L'autorisation environnementale réputée accordée au titulaire d'un droit d'usage de l'eau fondé en titre ne tient pas lieu de la dérogation prévue pour l'atteinte à des habitats naturels ou d'espèces animales non domestiques. Il incombe à son bénéficiaire d'en solliciter l'extension pour permettre à l'autorité administrative de s'assurer du respect des intérêts mentionnés à l'article L. 411-1 du code de l'environnement.
Un homme a réalisé des travaux de défrichement pour l'entretien de plusieurs étangs sur lesquels il est titulaire d'un droit fondé en titre.
Il a été poursuivi devant le tribunal correctionnel pour deux délits de destruction illicite de l'habitat d'espèce animale non domestique protégée visant chacun une période distincte de prévention.
Cette juridiction l'a déclaré coupable de ces chefs, condamné à 15.000 € d'amende dont 3.000 € avec sursis, a ordonné la remise en état des lieux sous astreinte, une mesure de publication, et a prononcé sur les intérêts civils.
Le prévenu et le ministère public ont relevé appel de cette décision.

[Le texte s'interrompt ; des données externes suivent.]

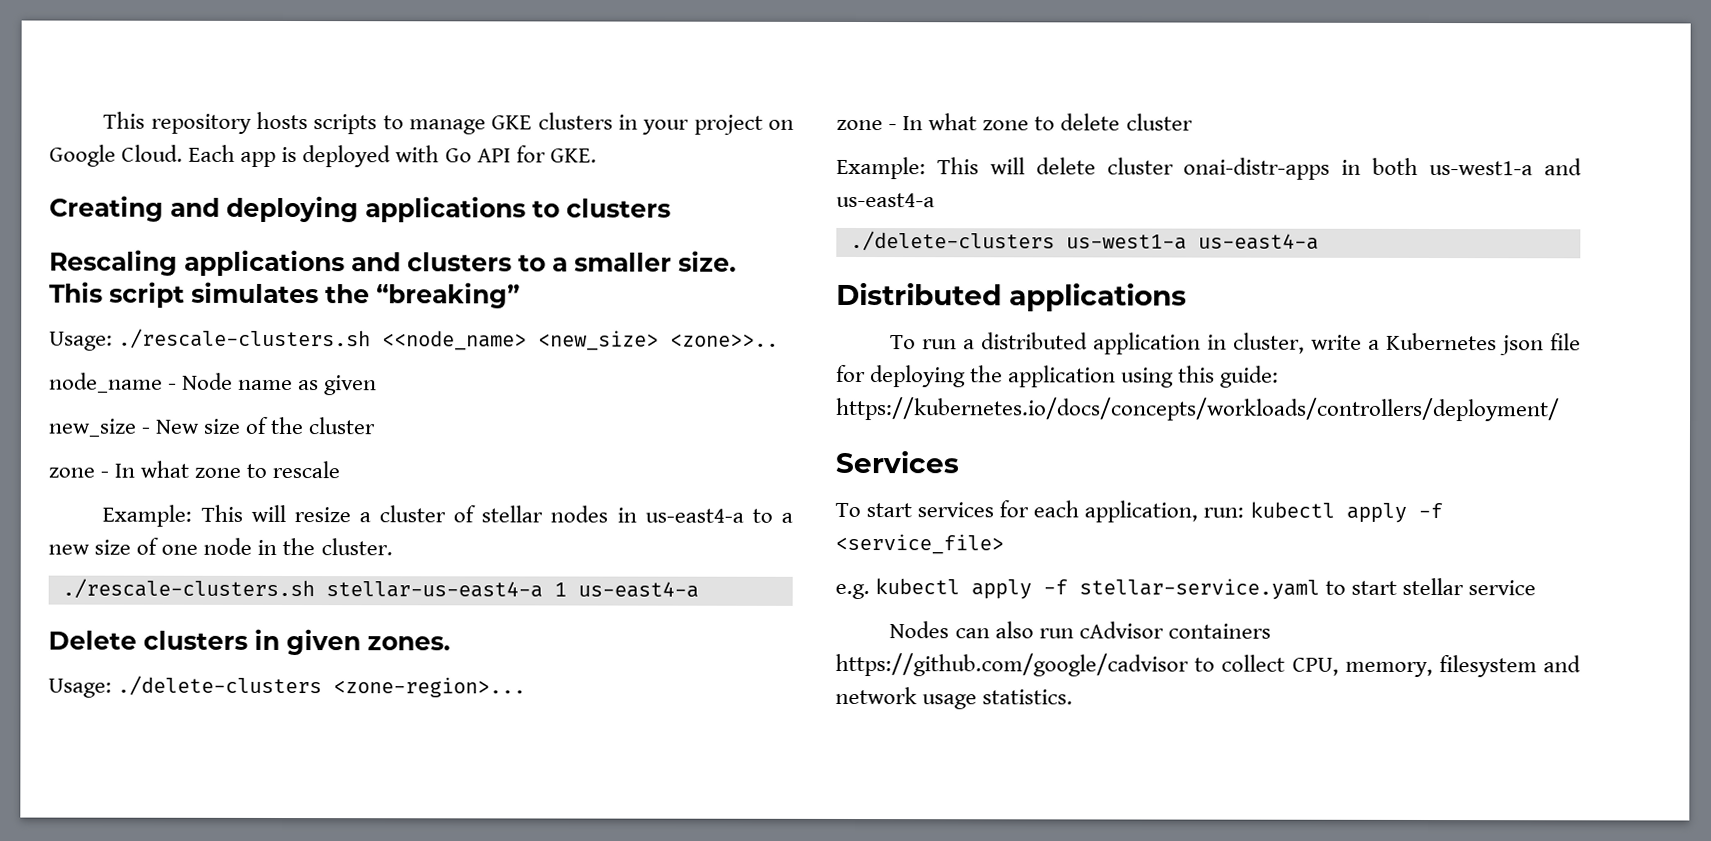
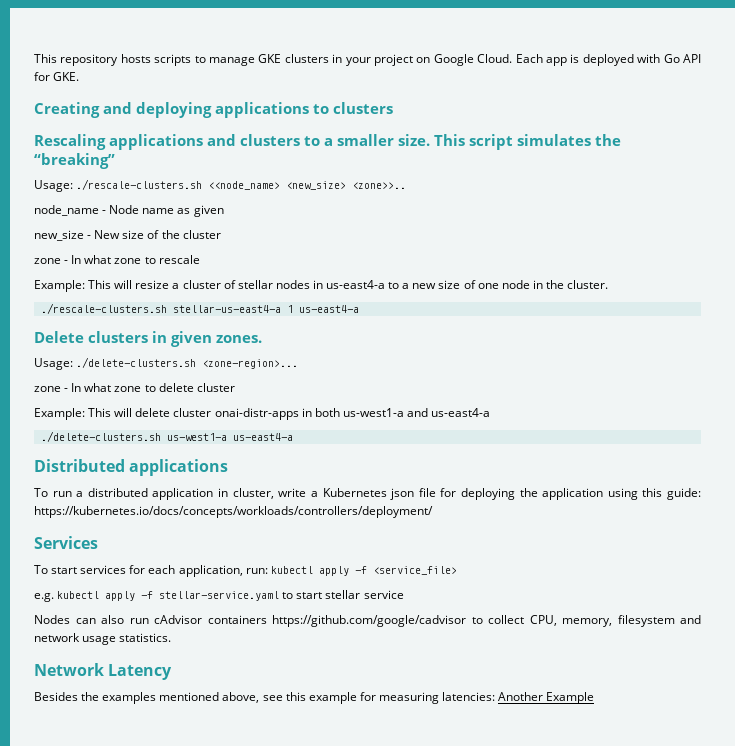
- Usage: ./delete-clusters <zone-region>...
+ Usage: ./delete-clusters.sh <zone-region>...
- ./delete-clusters us-west1-a us-east4-a
+ ./delete-clusters.sh us-west1-a us-east4-a
+ Network Latency
+ Besides the examples mentioned above, see this example for measuring latencies: Another Example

Pour déclarer le prévenu coupable, la cour d'appel de Reims a énoncé que les faits étaient matériellement établis pour les deux périodes de prévention visées.
Les juges du fond ont observé que, si un droit fondé en titre dispense d'autorisation au titre de la police de l'eau par application de l'article L. 214-6 du code de l'environnement, son titulaire ne peut s'exonérer de respecter les dispositions d'ordre public des articles L. 411-1 et L. 415-3 du même code afférents à la conservation des espèces protégées ou de leurs habitats.
Ils en ont déduit qu'il incombait au propriétaire d'un terrain qui souhaite effectuer des travaux susceptibles d'affecter des espèces protégées ou leur habitat d'obtenir la dérogation, prévue à l'article L. 411-2 de ce code, aux interdictions prévues à son article L. 411-1, même s'il bénéficie d'un droit d'usage de l'eau fondé en titre sur ce même terrain.
Or, les juges ont relevé que le prévenu ne s'était pas conformé à cette prescription légale, bien qu'avisé dès juin 2020, par les inspecteurs de l'environnement et par un arrêté préfectoral, de la nécessité d'initier une telle démarche préalablement à ses travaux et à la poursuite de ceux-ci.